Here's Barack Obama speaking to the AFL-CIO Pittsburgh convention last week:
These are the reforms I'm proposing. These are the reforms labor has been championing. These are the reforms the American people need. These are reforms I intend to sign into law: quality, affordable health insurance; a world-class education; good jobs that pay well and can't be outsourced; a strong labor movement. That's how we'll lift up hardworking families. That's how we'll grow our middle class. That's how we'll put opportunity within reach in the United States of America. (Applause.)
The battle for opportunity has always been fought in places like Pittsburgh, places like Pennsylvania. It was here that Pittsburgh railroad workers rose up in a great strike. It was here that Homestead steelworkers took on Pinkerton guards at Carnegie mills. (Applause.) It was here that something happened in a town called Aliquippa.
It was a tough place for workers in the 1930s -- "a benevolent dictatorship," said the local steel boss. Labor had no rights. The foreman's whim ruled the day. And the company hired workers from different lands and different races -- the better to keep them divided, it was thought at the time.

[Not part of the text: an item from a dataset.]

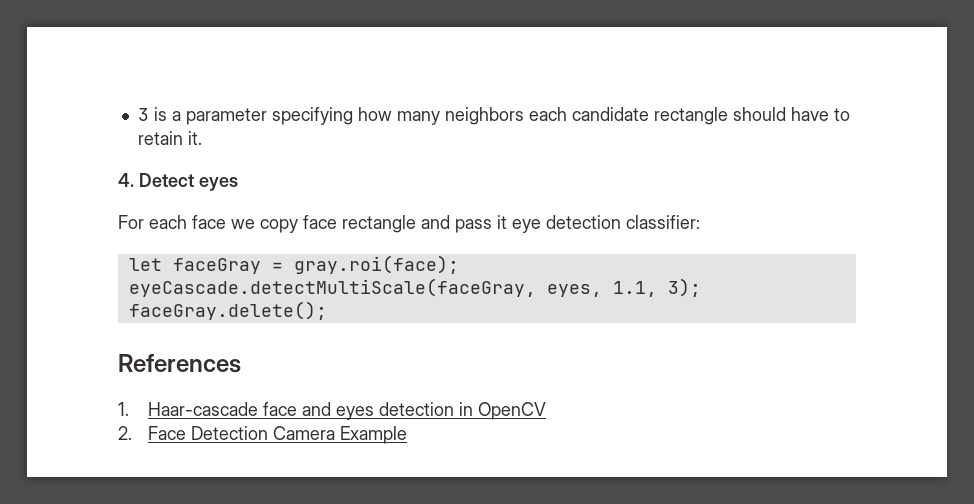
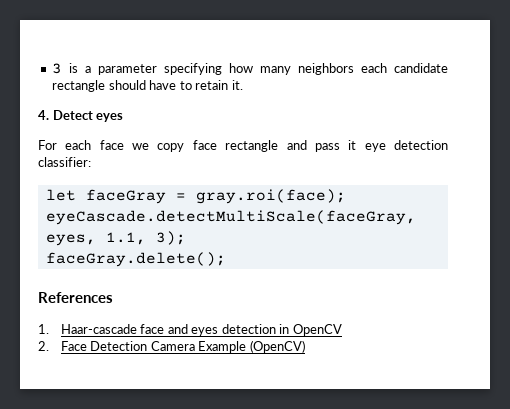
- 2. Face Detection Camera Example
+ 2. Face Detection Camera Example (OpenCV)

But despite threats and harassment, despite seeing organizers fired and driven out of town, these steelworkers came together -- Serb and Croat, Italian and Pole, and Irish, and Greek, and kin of Alabama slaves and sons of Pennsylvania coal miners. And they took their case all the way to the Supreme Court, securing the right to organize up and down the Ohio River Valley and all across America. (Applause.)
And I know that if America can come together like Aliquippa and rise above barriers of faith and race, and region, and party -- then we will not only make life better for steelworkers like Steve in Indiana, not only make life better for members of the AFL-CIO, but will make possible the dreams of middle-class families and make real the promise of the United States of America for everybody. (Applause.)

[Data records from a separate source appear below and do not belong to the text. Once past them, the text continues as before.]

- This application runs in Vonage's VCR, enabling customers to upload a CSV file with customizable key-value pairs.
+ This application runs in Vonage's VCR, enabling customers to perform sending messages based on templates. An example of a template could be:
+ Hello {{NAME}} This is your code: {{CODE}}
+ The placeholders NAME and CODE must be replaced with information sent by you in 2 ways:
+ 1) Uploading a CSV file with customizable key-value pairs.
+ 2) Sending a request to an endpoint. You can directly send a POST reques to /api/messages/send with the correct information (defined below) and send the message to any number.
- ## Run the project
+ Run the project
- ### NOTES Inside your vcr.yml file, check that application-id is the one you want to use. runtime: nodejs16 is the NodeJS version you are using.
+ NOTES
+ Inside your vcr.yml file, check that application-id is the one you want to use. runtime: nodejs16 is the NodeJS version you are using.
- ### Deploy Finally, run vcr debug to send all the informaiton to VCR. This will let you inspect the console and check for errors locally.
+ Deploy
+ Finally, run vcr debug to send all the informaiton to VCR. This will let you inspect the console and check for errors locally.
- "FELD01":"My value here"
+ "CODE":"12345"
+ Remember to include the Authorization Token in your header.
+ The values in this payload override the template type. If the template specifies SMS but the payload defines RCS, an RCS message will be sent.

That's what we're fighting for. That's what this White House is committed to. That's what the AFL-CIO is committed to. (Applause.) And arm in arm, we are going to get this done.
That reference to the now obscure Aliquippa strike of 1937 intrigues me. As he suggests, it was a strike engaged in despite 20 years of efforts by Jones & Laughlin to segregate its work force by race and ethnicity. Yet 25000 workers struck and one of the most recalcitrant corporations in the land overnight agreed to bargain wit h their union and obey the federal labor laws.
I think the time is just about ripe for a new progressive movement in the streets. Health-care could be the first moment for such action. Am I wrong to imagine that hundreds of thousands might come to Washington to rally around a bill with a strong public insurance component, adequate subsidies, real regulation? Isn't it within the capacity of the labor movement, of Moveon, and even of Organize for America to convene such an action? Wouldn't it provide a needed answer to the pseudo populism that Glen Beck et al are stirring up? Instead of simply advising the President on strategy, can't we start making our own?